On-chip variations – the STA takeaway

Static timing analysis of a design is performed to estimate its working frequency after the design has been fabricated. Nominal delays of the logic gates as per characterization are calculated and some pessimism is applied above that to see if there will be any setup and/or hold violation at the target frequency. However, all the transistors manufactured are not alike. Also, not all the transistors receive the same voltage and are at same temperature.  The characterized delay is just the delay of which there is maximum probability. The delay variation of a typical sample of transistors on silicon follows the curve as shown in figure 1. As is shown, most of the transistors have nominal characteristics. Typically, timing signoff is carried out with some margin. By doing this, the designer is trying to ensure that more number of transistors are covered. There is direct relationship between the margin and yield. Greater the margin taken, larger is the yield. However, after a certain point, there is not much increase in yield by increasing margins. In that case, it adds more cost to the designer than it saves by increase in yield. Therefore, margins should be applied so as to give maximum profits.

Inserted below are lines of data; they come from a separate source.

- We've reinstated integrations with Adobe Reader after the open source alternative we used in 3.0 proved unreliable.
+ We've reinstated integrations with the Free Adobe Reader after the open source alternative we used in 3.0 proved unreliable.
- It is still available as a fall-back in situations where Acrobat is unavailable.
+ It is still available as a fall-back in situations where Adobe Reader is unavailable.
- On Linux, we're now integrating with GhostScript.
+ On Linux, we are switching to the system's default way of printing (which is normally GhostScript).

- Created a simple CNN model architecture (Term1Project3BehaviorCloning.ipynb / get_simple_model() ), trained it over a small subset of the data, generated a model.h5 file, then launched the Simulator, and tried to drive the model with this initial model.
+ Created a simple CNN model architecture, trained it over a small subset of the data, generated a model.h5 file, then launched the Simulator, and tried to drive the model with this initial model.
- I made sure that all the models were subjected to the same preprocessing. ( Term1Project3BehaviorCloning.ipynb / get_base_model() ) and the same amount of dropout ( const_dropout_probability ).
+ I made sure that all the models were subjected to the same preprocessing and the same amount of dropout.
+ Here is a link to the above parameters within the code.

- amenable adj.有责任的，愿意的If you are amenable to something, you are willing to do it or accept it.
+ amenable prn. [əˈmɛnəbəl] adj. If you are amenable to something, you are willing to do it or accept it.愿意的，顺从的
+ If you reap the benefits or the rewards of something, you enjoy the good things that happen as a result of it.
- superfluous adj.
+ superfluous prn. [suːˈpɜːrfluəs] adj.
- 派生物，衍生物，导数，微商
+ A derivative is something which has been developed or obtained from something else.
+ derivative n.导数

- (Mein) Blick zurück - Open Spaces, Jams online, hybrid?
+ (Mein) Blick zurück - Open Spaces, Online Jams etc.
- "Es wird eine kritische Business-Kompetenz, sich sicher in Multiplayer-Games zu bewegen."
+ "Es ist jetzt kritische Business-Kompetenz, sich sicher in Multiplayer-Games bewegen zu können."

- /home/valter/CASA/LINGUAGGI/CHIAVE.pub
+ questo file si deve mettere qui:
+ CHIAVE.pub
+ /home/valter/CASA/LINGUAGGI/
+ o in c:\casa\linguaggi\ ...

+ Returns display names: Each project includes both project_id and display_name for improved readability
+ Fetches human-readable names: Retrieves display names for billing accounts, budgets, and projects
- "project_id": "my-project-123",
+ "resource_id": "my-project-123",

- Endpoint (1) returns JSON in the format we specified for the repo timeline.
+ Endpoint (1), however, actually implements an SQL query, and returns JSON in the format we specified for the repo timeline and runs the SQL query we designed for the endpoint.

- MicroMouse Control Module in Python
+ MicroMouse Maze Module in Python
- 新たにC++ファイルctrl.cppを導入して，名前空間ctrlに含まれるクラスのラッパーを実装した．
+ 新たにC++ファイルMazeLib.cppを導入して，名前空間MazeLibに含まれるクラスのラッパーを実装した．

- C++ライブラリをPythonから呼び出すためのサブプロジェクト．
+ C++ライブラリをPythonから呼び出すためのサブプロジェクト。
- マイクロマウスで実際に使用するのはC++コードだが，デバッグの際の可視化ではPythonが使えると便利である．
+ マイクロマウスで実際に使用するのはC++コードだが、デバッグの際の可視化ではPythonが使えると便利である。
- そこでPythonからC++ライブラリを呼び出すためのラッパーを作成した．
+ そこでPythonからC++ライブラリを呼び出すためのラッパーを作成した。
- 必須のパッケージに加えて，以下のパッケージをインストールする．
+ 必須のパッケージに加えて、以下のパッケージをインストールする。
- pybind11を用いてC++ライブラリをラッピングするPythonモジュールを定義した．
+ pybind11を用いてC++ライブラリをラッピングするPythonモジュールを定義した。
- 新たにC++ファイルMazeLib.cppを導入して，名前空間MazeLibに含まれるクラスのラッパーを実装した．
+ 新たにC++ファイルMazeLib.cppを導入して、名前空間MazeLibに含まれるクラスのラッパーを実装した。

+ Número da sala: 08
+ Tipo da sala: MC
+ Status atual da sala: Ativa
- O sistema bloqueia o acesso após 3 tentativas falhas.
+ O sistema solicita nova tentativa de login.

Most of the transisors have close to nominal delay. However, some transistors have delay variations. Theoretically, there is no bound existing for delay variations. However, probabilty of having that delay decreases as delay gets far from nominal.
Number of transistors v/s delay for a typical silicon transistors sample


We have discussed above how variations in characteristics of transistors are taken care of in STA. These variations in transistors’ characteristics as fabricated on silicon are known as OCV (On-Chip Variations). The reason for OCV, as discussed above also, is that all transistors on-chip are not alike in geometry, in their surroundings, and position with respect to power supply. The variations are mainly caused by three factors:
  • Process variations: The process of fabrication includes diffusion, drawing out of metal wires, gate drawing etc. The diffusion density is not uniform throughout wafer. Also, the width of metal wire is not constant. Let us say, the width is 1um +- 20 nm. So, the metal delays are bound to be within a range rather than a single value. Similarly, diffusion regions for all transistors will not have exactly same diffusion concentrations. So, all transistors are expected to have somewhat different characteristics.
  • Voltage variation: Power is distributed to all transistors on the chip with the help of a power grid. The power grid has its own resistance and capacitance. So, there is voltage drop along the power grid. Those transistors situated close to power source (or those having lesser resistive paths from power source) receive larger voltage as compared to other transistors. That is why, there is variation seen across transistors for delay.
  • Temperature variation: Similarly, all the transistors on the same chip cannot have same temperature. So, there are variations in characteristics due to variation in temperatures across the chip.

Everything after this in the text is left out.